San Francisco’s board of supervisors is considering a proposal to allow 16- and 17-year-olds to vote in some city elections, showing how desperate the left wing of the city’s left wing is to retain their ebbing power in City Hall. Clearly Supervisor John Avalos and ally Supervisor Eric Mar fear they need to register minors to win elections.
Of course, I don’t like the idea. I think only adults — who presumably assume responsibilities — should vote. Registering teenagers, who for the most part don’t really understand money, is a recipe for folly. Avalos thinks the board of supervisors will pass his measure and put it before the voters. I think San Francisco voters are too grounded to fall for this trap.
The San Francisco Youth Commission resolution that spawned the Avalos measure argues that 16-year-olds can drive, work, pay taxes and may be charged as adults for certain crimes. Young people have a special interest in city government, Avalos argues, as they attend public schools or use other city services.
On a conference call with Avalos, Youth Commission Director Adele Failes-Carpenter, 32, told me, “Age 16 has a special significance in our culture and our society.” She cited research that suggests 16-year-olds can “make logical decisions” about politics if given the time to assess an issue. Kids under 18 already make contributions to city policies, she added, so the city should “extend the right to vote to 16- and 17-year-olds.”
I agree that government should extend that franchise to 16- and 17-year-olds — and it does when 17-year-olds turn 18.
When Failes-Carpenter told me about the good-as-21-year-old decision-making of 16-year-olds, I had to ask: Does that mean it should be legal for 16-year-olds to buy cigarettes? Alcohol? I never even made it to my third item, firearms.
Avalos was appalled at my question. Failes-Carpenter talked about the youth commission’s work to restrict tobacco sales. Undaunted, I countered. But if 16-year-olds are such good decision-makers, shouldn’t they be able to decide whether or not to smoke and drink? Avalos informed me that smoking and voting are two different issues and that expanding voting rights should not spill over to other activities. To say that someone should have the right to vote, Avalos assured me, “It’s very different from saying someone is adult.”
Failes-Carpenter added: “San Francisco has been losing young people, has been losing families,” She wants teens to be “involved in crafting solutions.” The resolution notes that there were 8,000 fewer school-age children in San Francisco in 2013 than in 2000. She sent me a link to a Politico piece, “Why the voting age should be 17,” by Peter Levine of Tufts University’s College of Citizenship and Public Service. (Note: He didn’t say 16.) One sentence jumped out at me: “If the government affects you, you get to vote.”

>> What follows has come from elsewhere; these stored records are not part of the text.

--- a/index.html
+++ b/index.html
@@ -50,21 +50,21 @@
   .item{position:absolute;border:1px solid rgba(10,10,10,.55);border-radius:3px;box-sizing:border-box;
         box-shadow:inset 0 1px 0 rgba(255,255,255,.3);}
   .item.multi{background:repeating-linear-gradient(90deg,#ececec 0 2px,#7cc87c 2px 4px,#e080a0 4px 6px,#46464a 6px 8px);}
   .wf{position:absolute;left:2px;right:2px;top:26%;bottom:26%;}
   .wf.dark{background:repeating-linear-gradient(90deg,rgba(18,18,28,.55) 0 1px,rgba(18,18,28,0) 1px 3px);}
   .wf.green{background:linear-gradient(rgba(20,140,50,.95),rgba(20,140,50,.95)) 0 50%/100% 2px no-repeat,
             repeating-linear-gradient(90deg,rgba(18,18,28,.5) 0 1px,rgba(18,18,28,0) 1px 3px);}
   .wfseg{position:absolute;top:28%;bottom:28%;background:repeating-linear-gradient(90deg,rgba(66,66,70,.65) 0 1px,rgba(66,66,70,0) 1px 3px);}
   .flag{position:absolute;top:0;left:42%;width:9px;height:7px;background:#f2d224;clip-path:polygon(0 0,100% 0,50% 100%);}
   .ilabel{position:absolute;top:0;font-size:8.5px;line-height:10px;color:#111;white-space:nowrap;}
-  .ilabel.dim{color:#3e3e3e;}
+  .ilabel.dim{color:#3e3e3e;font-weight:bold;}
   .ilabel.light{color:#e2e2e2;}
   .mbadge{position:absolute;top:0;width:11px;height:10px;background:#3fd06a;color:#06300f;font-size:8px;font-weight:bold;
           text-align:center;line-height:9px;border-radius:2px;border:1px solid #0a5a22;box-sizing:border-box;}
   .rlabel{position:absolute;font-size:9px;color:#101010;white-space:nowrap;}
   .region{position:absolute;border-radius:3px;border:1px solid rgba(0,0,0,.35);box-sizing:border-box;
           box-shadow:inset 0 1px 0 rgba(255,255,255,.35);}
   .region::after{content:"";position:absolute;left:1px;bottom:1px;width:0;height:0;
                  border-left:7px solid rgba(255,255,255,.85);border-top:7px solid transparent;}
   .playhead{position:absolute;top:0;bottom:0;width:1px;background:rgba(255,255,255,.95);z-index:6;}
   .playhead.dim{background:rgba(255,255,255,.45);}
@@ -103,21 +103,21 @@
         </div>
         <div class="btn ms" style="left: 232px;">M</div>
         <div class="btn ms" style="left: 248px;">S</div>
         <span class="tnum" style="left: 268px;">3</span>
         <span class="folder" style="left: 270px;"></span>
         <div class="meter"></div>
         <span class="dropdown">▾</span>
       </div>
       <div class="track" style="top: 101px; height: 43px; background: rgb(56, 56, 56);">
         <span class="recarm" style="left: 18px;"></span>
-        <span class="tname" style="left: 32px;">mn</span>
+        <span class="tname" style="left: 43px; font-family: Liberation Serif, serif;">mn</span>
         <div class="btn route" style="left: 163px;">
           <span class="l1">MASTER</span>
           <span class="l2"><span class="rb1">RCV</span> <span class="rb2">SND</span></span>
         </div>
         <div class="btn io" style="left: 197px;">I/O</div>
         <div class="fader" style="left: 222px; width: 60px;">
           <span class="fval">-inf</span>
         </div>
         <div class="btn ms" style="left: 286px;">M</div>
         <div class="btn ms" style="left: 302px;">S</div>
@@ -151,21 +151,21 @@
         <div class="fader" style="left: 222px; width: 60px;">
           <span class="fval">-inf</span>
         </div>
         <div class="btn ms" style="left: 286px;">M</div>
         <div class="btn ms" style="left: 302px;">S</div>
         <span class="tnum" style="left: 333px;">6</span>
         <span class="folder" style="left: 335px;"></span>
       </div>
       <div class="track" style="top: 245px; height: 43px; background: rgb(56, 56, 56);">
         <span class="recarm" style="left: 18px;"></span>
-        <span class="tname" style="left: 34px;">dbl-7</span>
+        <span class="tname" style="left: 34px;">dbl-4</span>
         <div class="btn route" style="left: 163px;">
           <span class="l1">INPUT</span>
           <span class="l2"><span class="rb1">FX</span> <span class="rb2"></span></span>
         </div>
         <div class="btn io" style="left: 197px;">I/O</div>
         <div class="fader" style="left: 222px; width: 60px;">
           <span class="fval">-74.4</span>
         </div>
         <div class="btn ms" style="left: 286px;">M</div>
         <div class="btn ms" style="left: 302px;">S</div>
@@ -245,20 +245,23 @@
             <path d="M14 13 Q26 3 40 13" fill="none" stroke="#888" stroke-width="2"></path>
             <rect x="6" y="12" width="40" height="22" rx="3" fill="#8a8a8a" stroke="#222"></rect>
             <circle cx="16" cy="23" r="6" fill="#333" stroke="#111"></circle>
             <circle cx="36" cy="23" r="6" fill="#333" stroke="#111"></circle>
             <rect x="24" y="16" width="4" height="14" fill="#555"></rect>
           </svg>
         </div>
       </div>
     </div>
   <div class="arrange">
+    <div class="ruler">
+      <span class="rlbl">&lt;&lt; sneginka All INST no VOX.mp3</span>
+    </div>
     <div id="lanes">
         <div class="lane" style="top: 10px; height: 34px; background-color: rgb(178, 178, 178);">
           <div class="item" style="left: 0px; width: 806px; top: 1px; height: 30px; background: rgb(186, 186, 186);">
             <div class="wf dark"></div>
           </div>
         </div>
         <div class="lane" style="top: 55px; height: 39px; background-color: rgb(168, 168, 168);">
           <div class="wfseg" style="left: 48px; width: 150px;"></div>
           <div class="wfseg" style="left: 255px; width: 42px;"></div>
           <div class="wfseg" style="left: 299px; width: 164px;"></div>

Hmm, methinks, I work in Francisco. I pay taxes in San Francisco — as well as the pesky 10-cent bag fee. I drive in San Francisco. I use city services — and would like to see more public sanitation. If I am charged with a crime, I will be charged as an adult. But just because I live in the East Bay, I cannot vote in San Francisco. If it is fair for teens to vote because city government affects them, why isn’t it fair for me to vote, too?
If county supes want to expand the voter franchise — in part to stanch the exodus of families with school-age children — what better way to achieve that end than to extend the right to vote to adults who work in the city and keep the economy humming?
“We’re talking about people who live in the city, go to school” in the city, Avalos responded. In my mind that population consists mostly of: (a) affluent people who can afford to live well in the city, (b) folks who moved here years ago when the city was more affordable and (c) people so besotted with the city that they are willing to live in close quarters and dodgy neighborhoods. People who don’t fit into those groups and have different priorities — maybe they don’t want to pay high rent to live in a flat on a street that reeks of urine — leave. The result for Ess Eff is quirky self-reinforcing politics dominated by locals who often don’t want the city to change.
To me, that’s democracy — and it includes the right to be wrong-headed. People have a choice to stay in San Francisco and love it, stay and try to change it, or move elsewhere and vote in a burg that better reflects their values.
Even still, having chased away a healthy chunk of young parents, Ess Eff can count on voters to exercise enough common sense that Avalos and company apparently have to tinker with the electorate to keep their slipping hold on city hall. They are so giddy they don’t see where their argument could lead. “If the government affects you, you get to vote.” Great idea. Where do I sign?